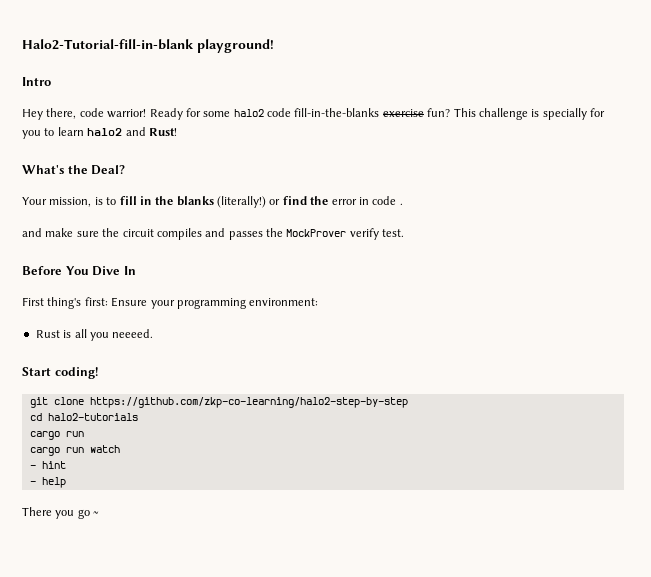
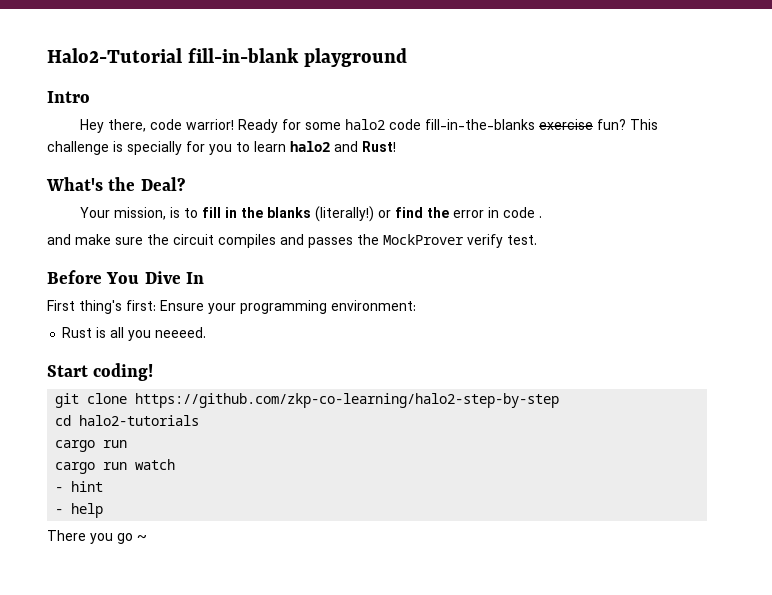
- Halo2-Tutorial-fill-in-blank playground!
+ Halo2-Tutorial fill-in-blank playground

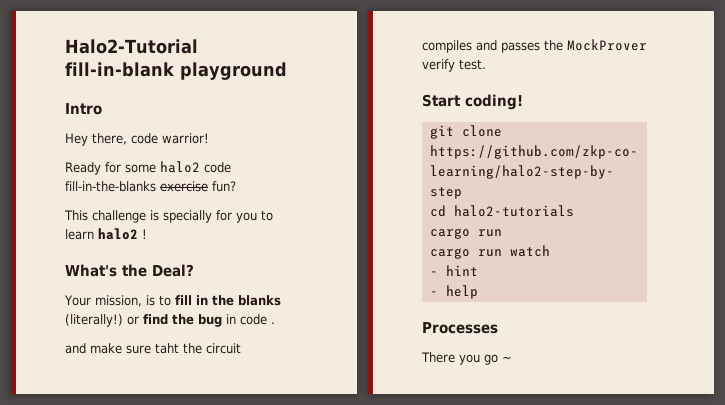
- Hey there, code warrior! Ready for some halo2 code fill-in-the-blanks exercise fun? This challenge is specially for you to learn halo2 and Rust!
+ Hey there, code warrior!
+ Ready for some halo2 code fill-in-the-blanks exercise fun?
+ This challenge is specially for you to learn halo2 !
- Your mission, is to fill in the blanks (literally!) or find the error in code .
+ Your mission, is to fill in the blanks (literally!) or find the bug in code .
- and make sure the circuit compiles and passes the MockProver verify test.
+ and make sure taht the circuit compiles and passes the MockProver verify test.
- Before You Dive In
- First thing's first: Ensure your programming environment:
- Rust is all you neeeed.
+ Processes

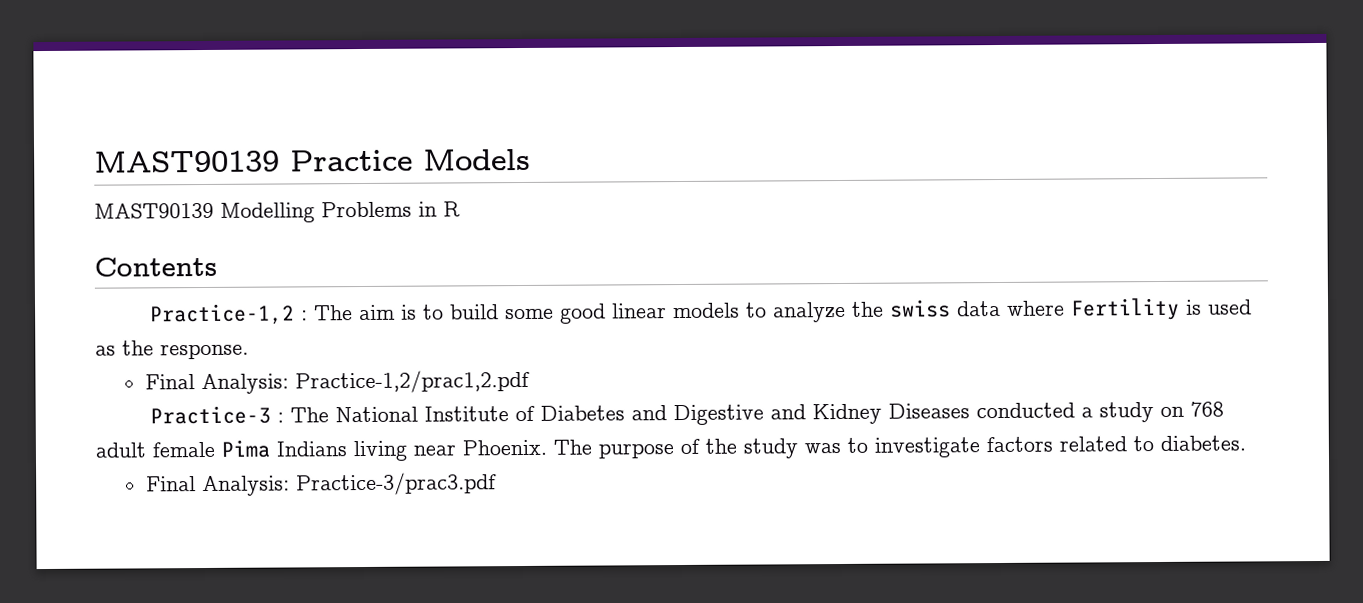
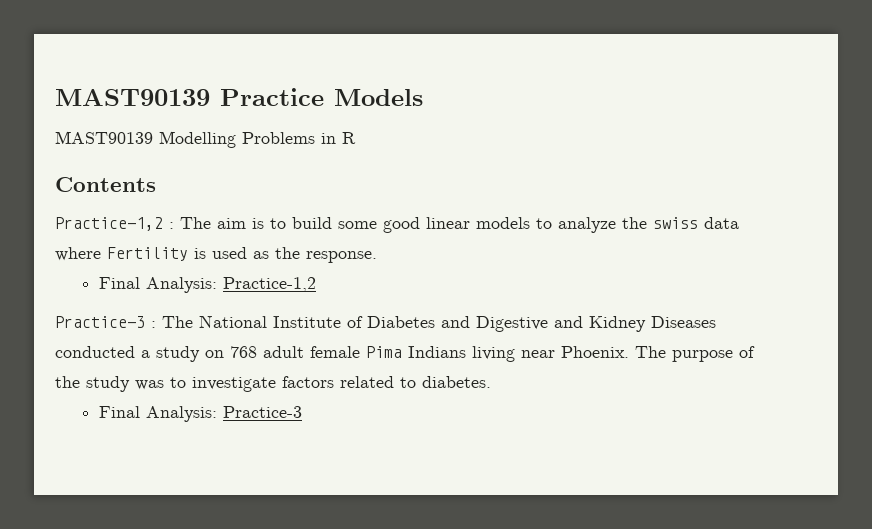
- Final Analysis: Practice-1,2/prac1,2.pdf
+ Final Analysis: Practice-1,2
- Final Analysis: Practice-3/prac3.pdf
+ Final Analysis: Practice-3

■ ■ ■ ■ ■ ■ ■

**Problem**
Nothing but the lines from the first line of the listing above to the line containing "- Your mission, is" should appear in the answer, each one exact and with no pictures.

**Task solution**
- Halo2-Tutorial-fill-in-blank playground!
+ Halo2-Tutorial fill-in-blank playground

- Hey there, code warrior! Ready for some halo2 code fill-in-the-blanks exercise fun? This challenge is specially for you to learn halo2 and Rust!
+ Hey there, code warrior!
+ Ready for some halo2 code fill-in-the-blanks exercise fun?
+ This challenge is specially for you to learn halo2 !
- Your mission, is to fill in the blanks (literally!) or find the error in code .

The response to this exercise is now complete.